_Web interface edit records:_
========
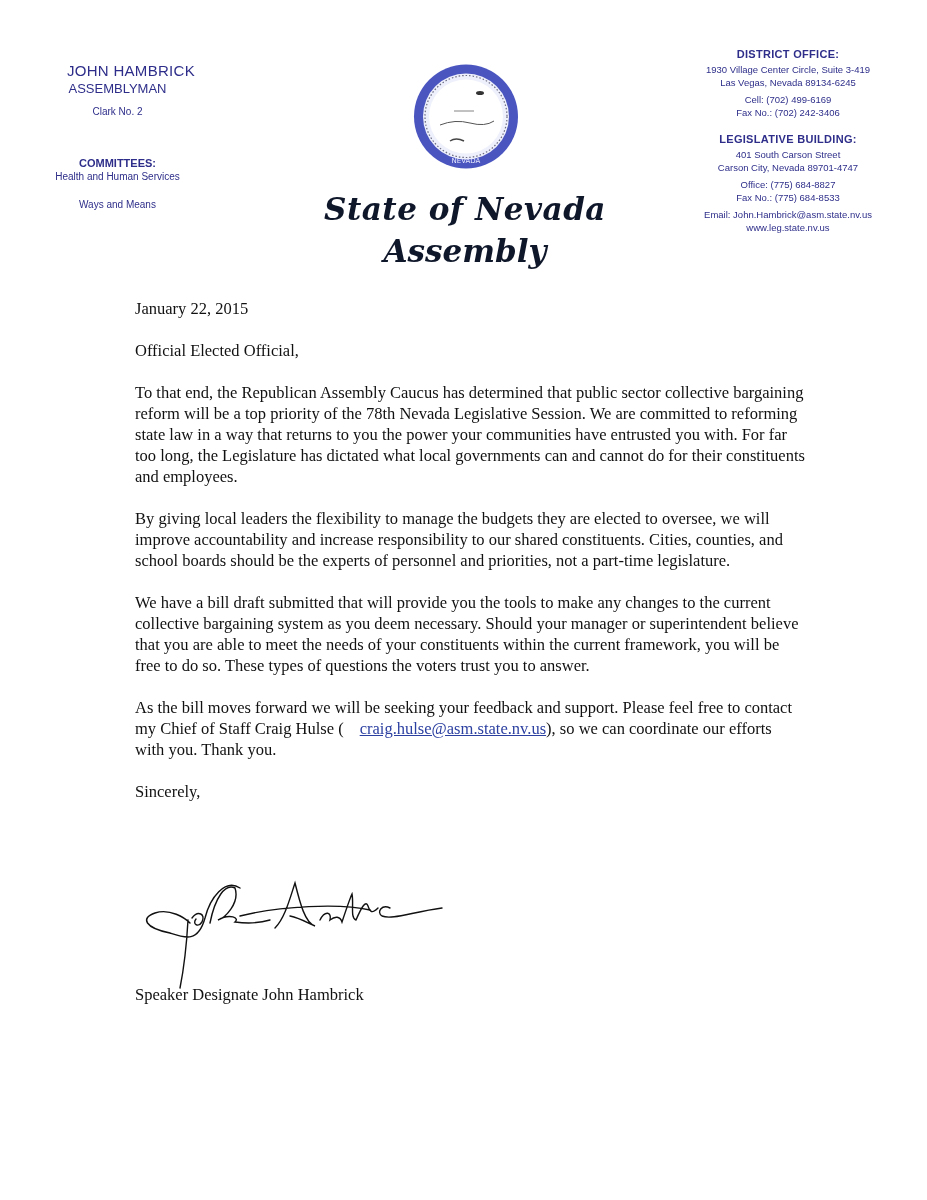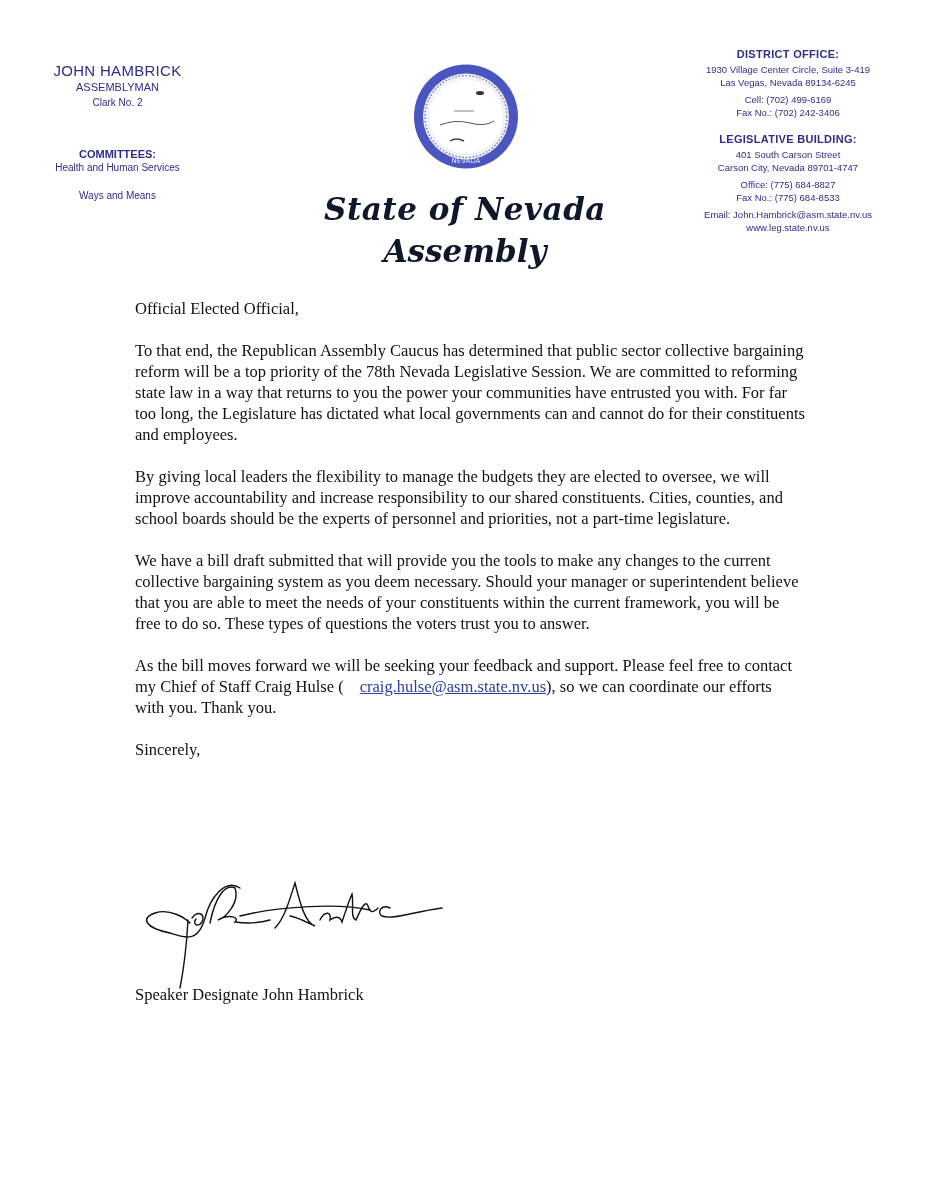--- a/index.html
+++ b/index.html
@@ -9,7 +9,7 @@
 
   
   .left-col { position: absolute; left: 40px; top: 62px; width: 155px; text-align: center; }
-  .left-col .name { font-size: 15px; letter-spacing: 0.3px; margin-bottom: 2px; }
+  .left-col .name { font-size: 15px; letter-spacing: 0.3px; margin-bottom: 2px; text-align: right; }
   .left-col .title { font-size: 11px; margin-bottom: 4px; }
   .left-col .district { font-size: 10px; }
   .left-col .comm-head { font-size: 11px; font-weight: bold; margin-top: 40px; margin-bottom: 2px; }

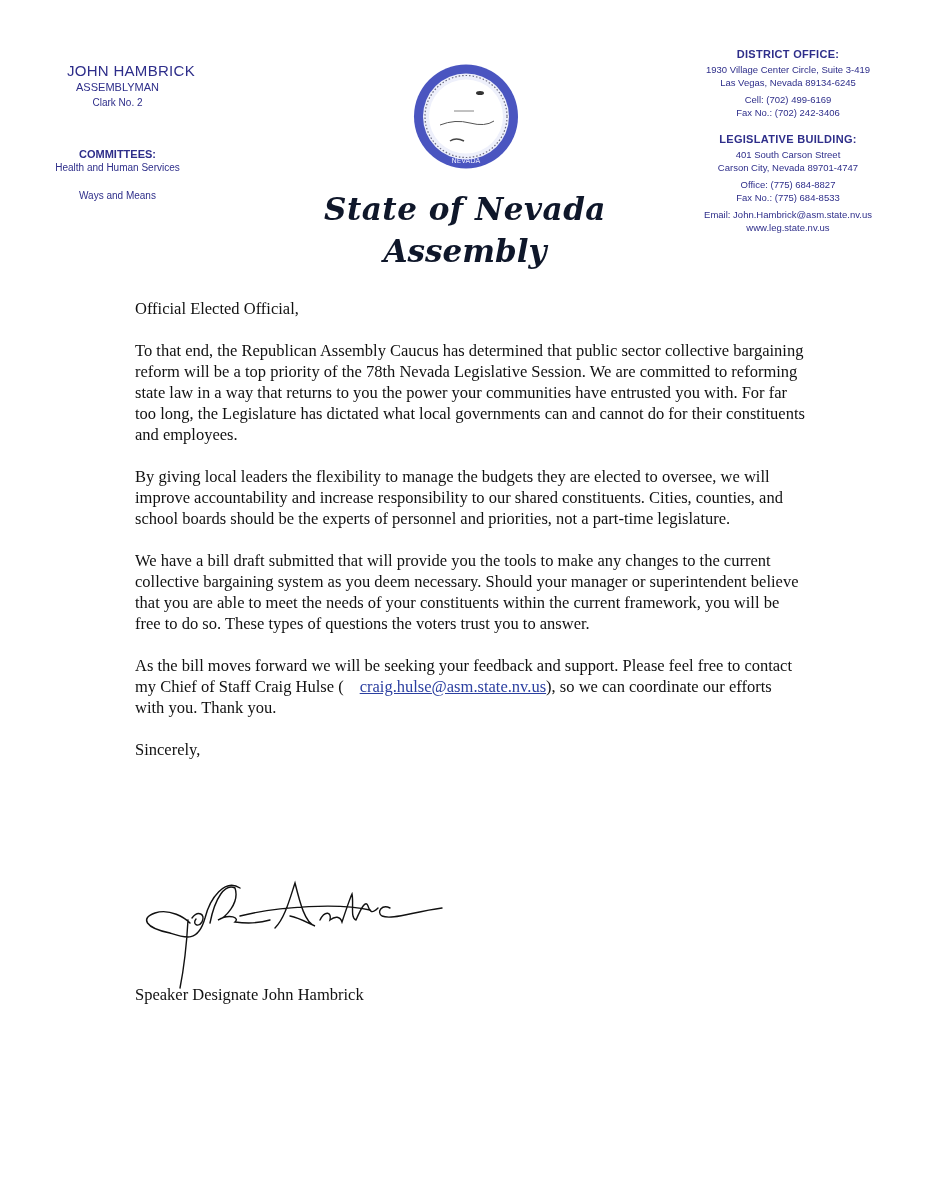--- a/index.html
+++ b/index.html
@@ -10,7 +10,7 @@
   
   .left-col { position: absolute; left: 40px; top: 62px; width: 155px; text-align: center; }
   .left-col .name { font-size: 15px; letter-spacing: 0.3px; margin-bottom: 2px; text-align: right; }
-  .left-col .title { font-size: 11px; margin-bottom: 4px; }
+  .left-col .title { font-size: 13px; margin-bottom: 10px; }
   .left-col .district { font-size: 10px; }
   .left-col .comm-head { font-size: 11px; font-weight: bold; margin-top: 40px; margin-bottom: 2px; }
   .left-col .comm-item { font-size: 10px; margin-bottom: 17px; }

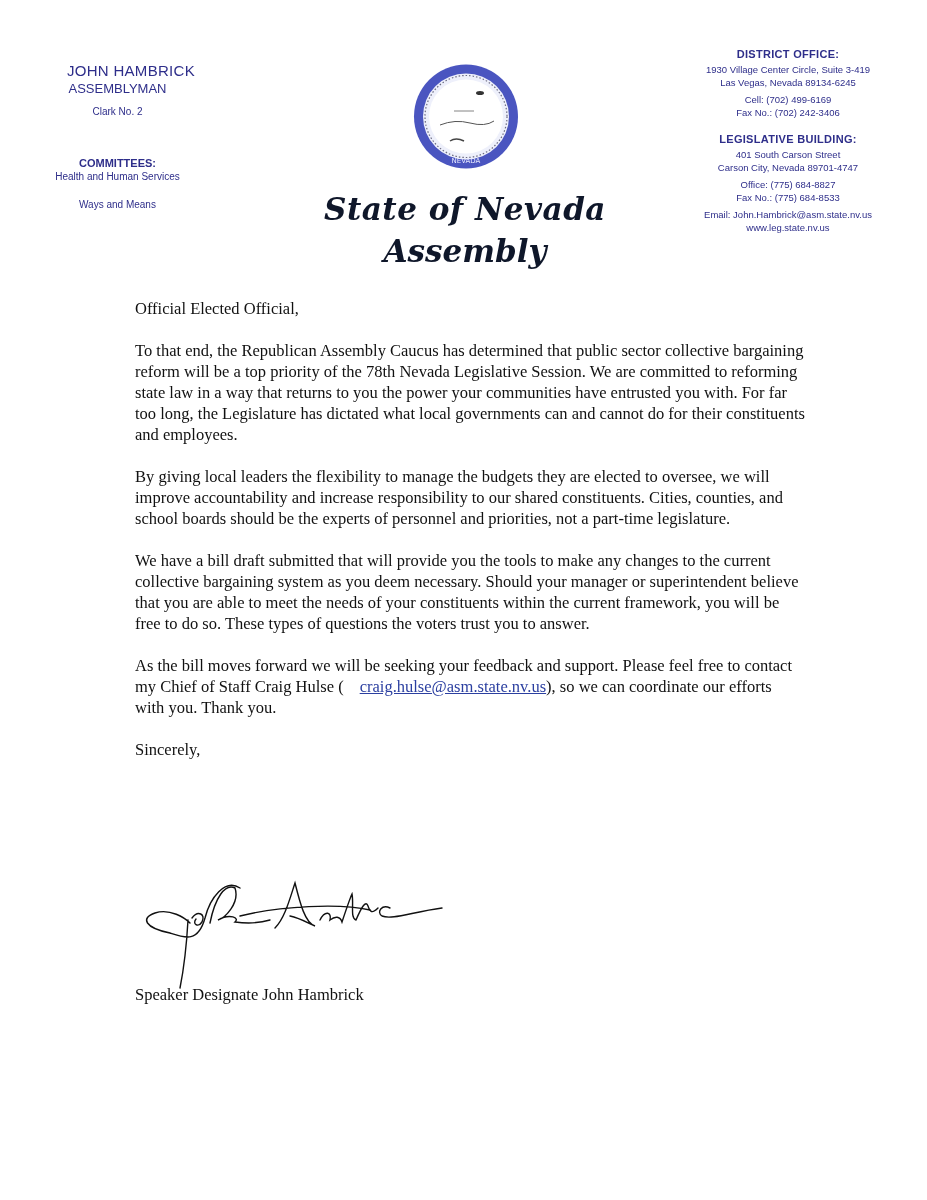--- a/index.html
+++ b/index.html
@@ -90,6 +90,7 @@
 </div>
 
 <div class="letter">
+  <p>January 22, 2015</p>
   <p>Official Elected Official,</p>
   <p>To that end, the Republican Assembly Caucus has determined that public sector collective bargaining reform will be a top priority of the 78th Nevada Legislative Session. We are committed to reforming state law in a way that returns to you the power your communities have entrusted you with.  For far too long, the Legislature has dictated what local governments can and cannot do for their constituents and employees.</p>
   <p>By giving local leaders the flexibility to manage the budgets they are elected to oversee, we will improve accountability and increase responsibility to our shared constituents. Cities, counties, and school boards should be the experts of personnel and priorities, not a part-time legislature.</p>

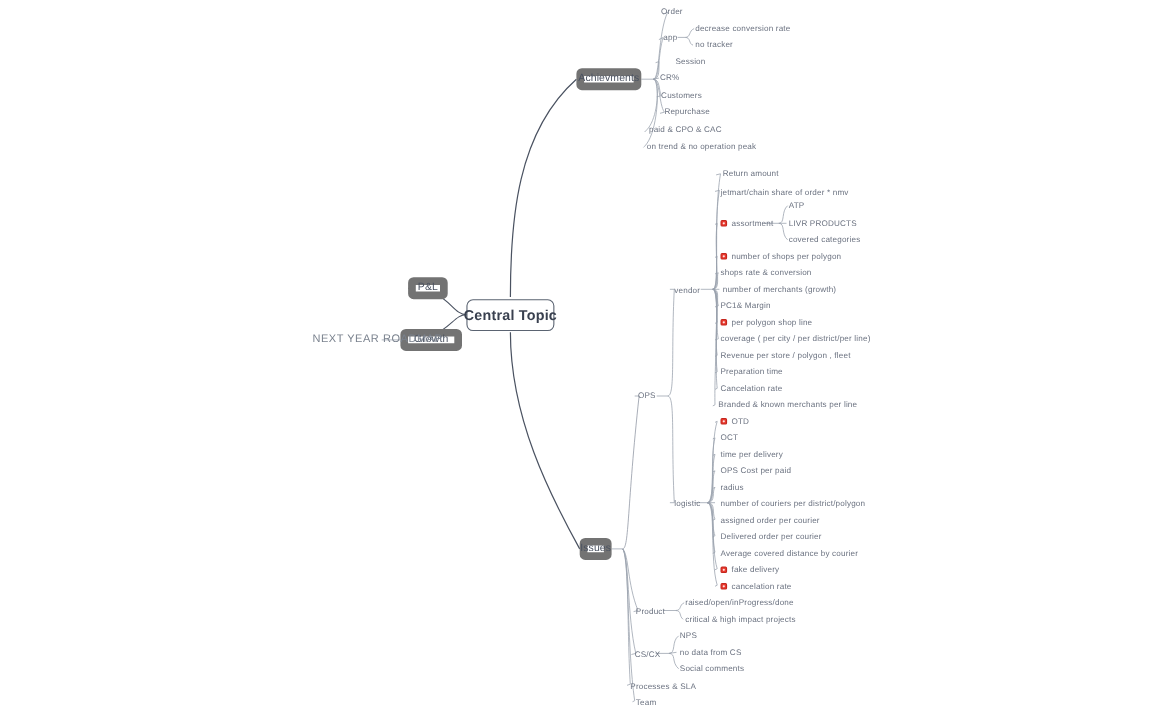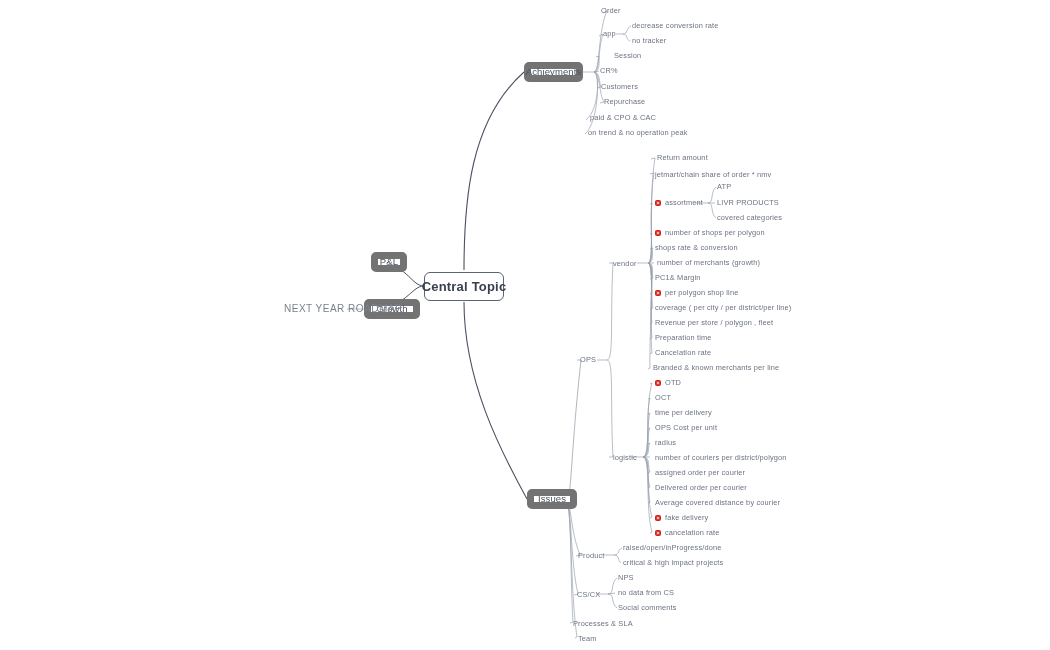--- a/index.html
+++ b/index.html
@@ -370,7 +370,7 @@
     <span>time per delivery</span>
   </div>
   <div class="node leaf" style="left:655px; top:423px;">
-    <span>OPS Cost per unit</span>
+    <span>OPS Cost per paid</span>
   </div>
   <div class="node leaf" style="left:655px; top:438px;">
     <span>radius</span>

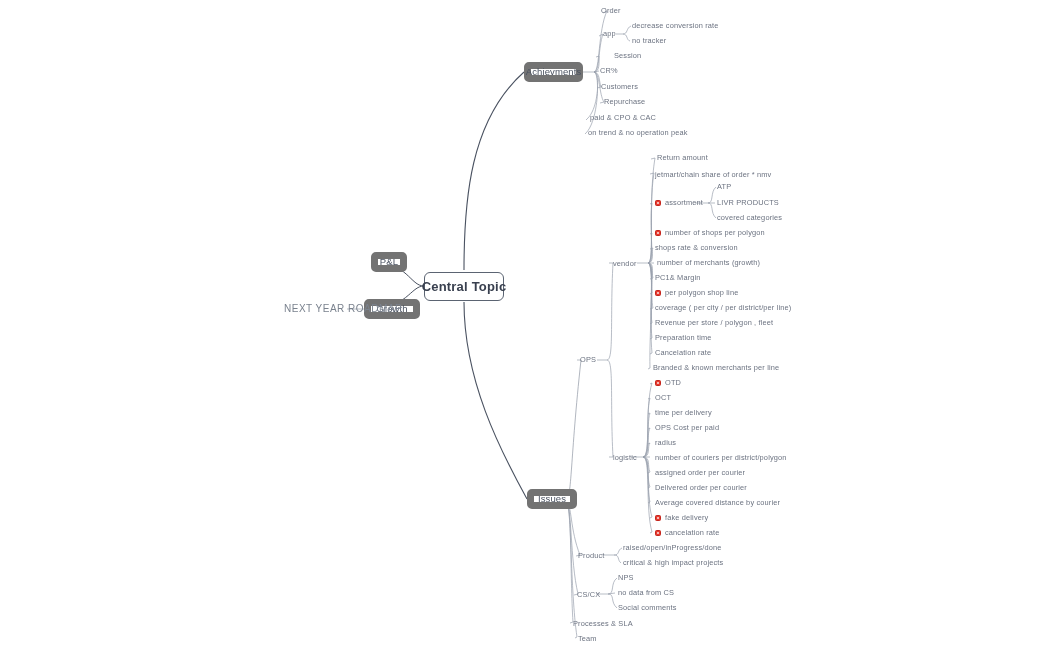--- a/index.html
+++ b/index.html
@@ -247,7 +247,7 @@
     <span>Achievments</span>
   </div>
 
-  <div class="node box lvl1" style="left:527px; top:489px; width:50px; height:20px;">
+  <div class="node box lvl1" style="left:527px; top:489px; width:29px; height:20px;">
     <span>Issues</span>
   </div>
========
_ASSIGNED TASK:_ Your answer should hold every line of the entries that contains the string "time".

_SOLUTION FOR THIS PROBLEM:_
   <p>By giving local leaders the flexibility to manage the budgets they are elected to oversee, we will improve accountability and increase responsibility to our shared constituents. Cities, counties, and school boards should be the experts of personnel and priorities, not a part-time legislature.</p>
     <span>time per delivery</span>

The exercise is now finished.